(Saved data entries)
***

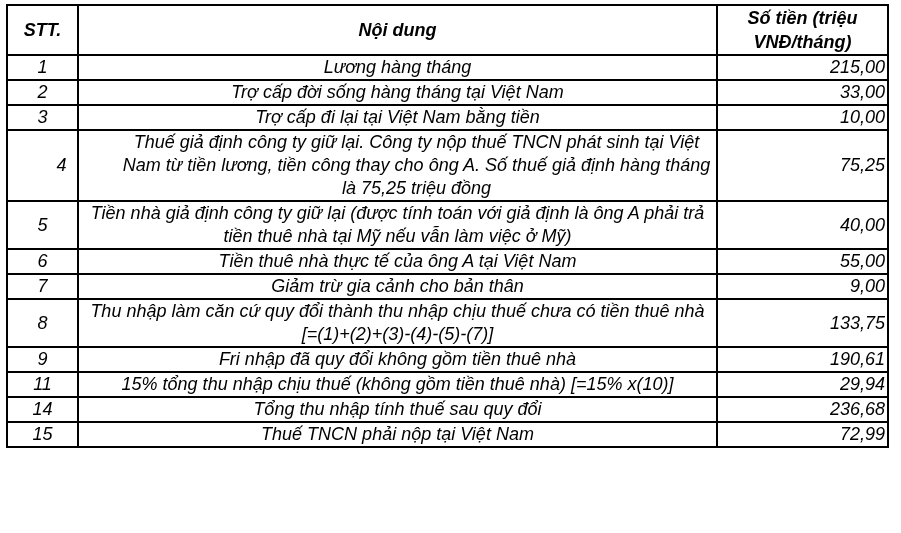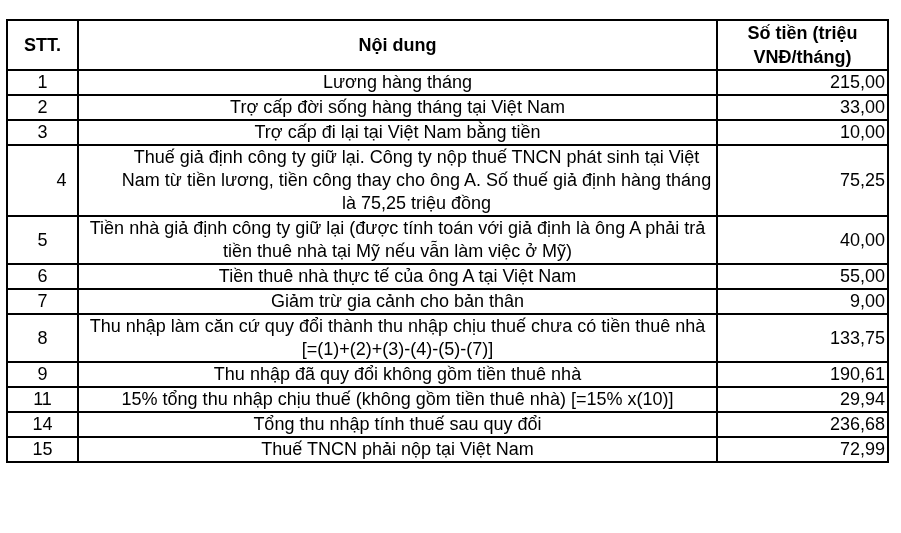--- a/index.html
+++ b/index.html
@@ -5,8 +5,8 @@
     html, body { margin: 0; padding: 0; background: #ffffff; }
     body { width: 901px; height: 533px; position: relative; overflow: hidden;
            font-family: "Liberation Sans", sans-serif; color: #000; }
-    table { position: absolute; left: 6px; top: 19px; border-collapse: collapse;
-            width: 881px; table-layout: fixed; }
+    table { position: absolute; left: 6px; top: 4px; border-collapse: collapse;
+            width: 881px; table-layout: fixed; font-style: italic; }
     td, th { border: 2px solid #000; padding: 0 2px; font-size: 18px; line-height: 23px;
              vertical-align: middle; }
     th { font-weight: bold; text-align: center; height: 48px; font-size: 18px; line-height: 24px; }

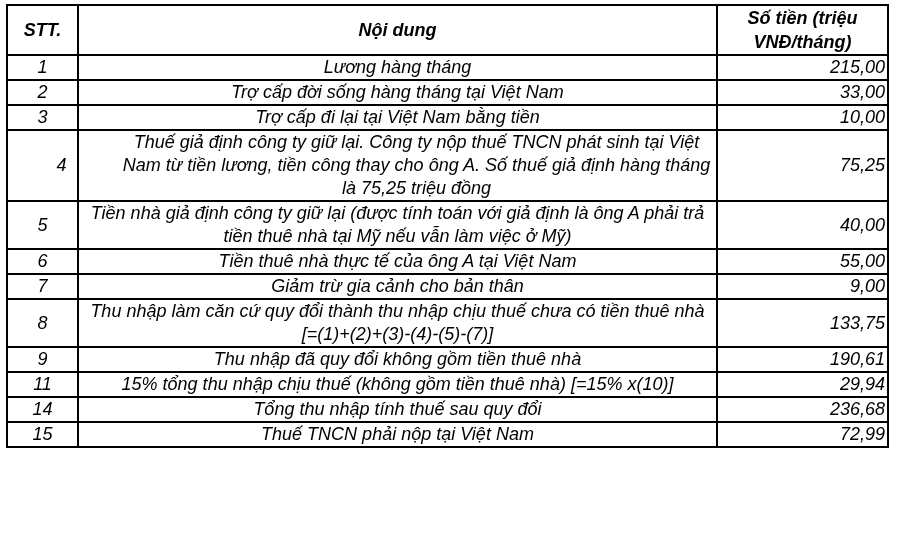--- a/index.html
+++ b/index.html
@@ -79,7 +79,7 @@
     </tr>
     <tr class="r1">
       <td class="stt">9</td>
-      <td class="content">Thu nhập đã quy đổi không gồm tiền thuê nhà</td>
+      <td class="content">Fri nhập đã quy đổi không gồm tiền thuê nhà</td>
       <td class="amt">190,61</td>
     </tr>
     <tr class="r1">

***

Give back every entry word for word, and drop the pictures as you go.

--- a/index.html
+++ b/index.html
@@ -5,8 +5,8 @@
     html, body { margin: 0; padding: 0; background: #ffffff; }
     body { width: 901px; height: 533px; position: relative; overflow: hidden;
            font-family: "Liberation Sans", sans-serif; color: #000; }
-    table { position: absolute; left: 6px; top: 19px; border-collapse: collapse;
-            width: 881px; table-layout: fixed; }
+    table { position: absolute; left: 6px; top: 4px; border-collapse: collapse;
+            width: 881px; table-layout: fixed; font-style: italic; }
     td, th { border: 2px solid #000; padding: 0 2px; font-size: 18px; line-height: 23px;
              vertical-align: middle; }
     th { font-weight: bold; text-align: center; height: 48px; font-size: 18px; line-height: 24px; }

--- a/index.html
+++ b/index.html
@@ -79,7 +79,7 @@
     </tr>
     <tr class="r1">
       <td class="stt">9</td>
-      <td class="content">Thu nhập đã quy đổi không gồm tiền thuê nhà</td>
+      <td class="content">Fri nhập đã quy đổi không gồm tiền thuê nhà</td>
       <td class="amt">190,61</td>
     </tr>
     <tr class="r1">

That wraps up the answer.